Publication TypeJournal Article
Year of Publication2012
AuthorsBajracharya, SK, Lopes, CV
Secondary TitleEmpirical Software Engineering
Pagination424 - 466
Date Published8/2012
ISSN Number1573-7616
Keywordscode search, koders, search, search engine, topics

This paper presents an analysis of a year long usage log of Koders, the first commercially available Internet-Scale code search engine ( The usage log comprises about ten million activities from more than three million users. Analysis of the usage data shows that despite of attracting a large number of visitors, Koders has a very sparse usage and that it lacks regular usage from many of its users. When compared to Web search, search behavior in Koders showed many similar patterns. A topic modeling analysis of the usage data shows what topics users of Koders are looking for. Observations on the prevalence of these topics among the users, and observations on how search and download activities vary across topics, lead to the conclusion that users who find code search engines usable are those who already know to a high level of specificity what to look for.
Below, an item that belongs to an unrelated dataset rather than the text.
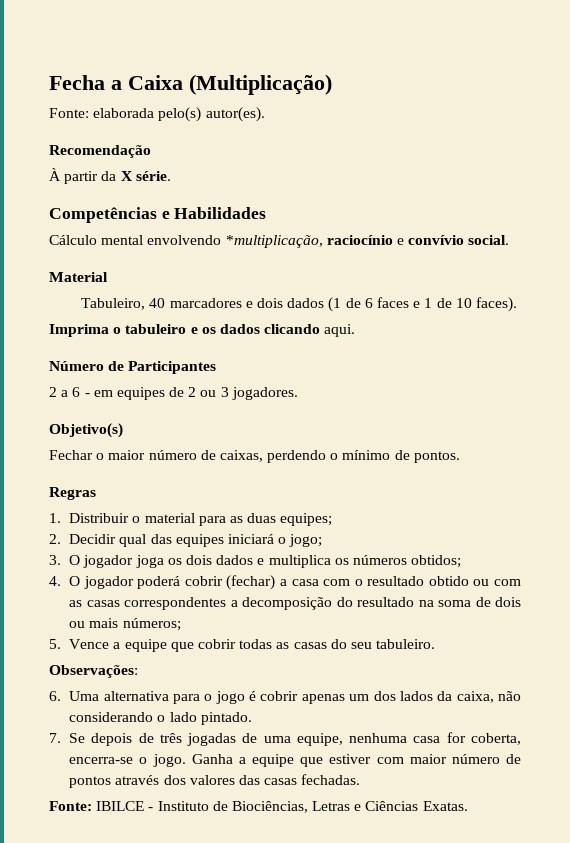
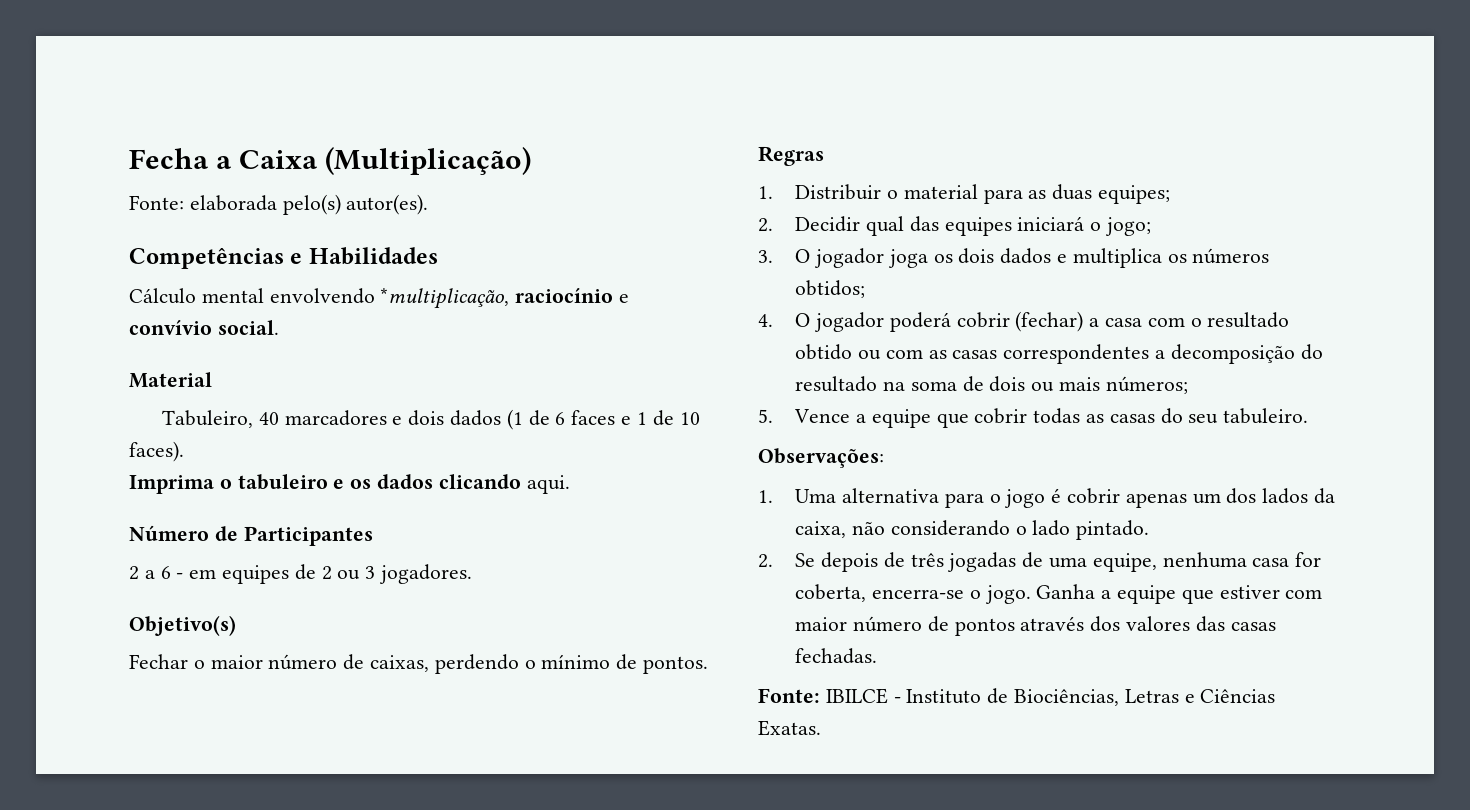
[49,145,151,158] [49,168,171,184] // Recomendação // À partir da X série. -> (429, 204) none
[49,691,61,701] 6. -> [758,490,773,503] 1.
[49,733,61,743] 7. -> [758,554,773,568] 2.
This paper also presents a general categorization of these topics that provides insights on the different ways code search engine users express their queries. It identifies various forms of queries in Koders’s log and the kinds of results addressed by the queries. It also provides several suggestions for improvements in code search engines based on the analysis of usage, topics, and query forms. The work presented in this paper is the first of its kind that reveals several insights on the usage of an Internet-Scale code search engine.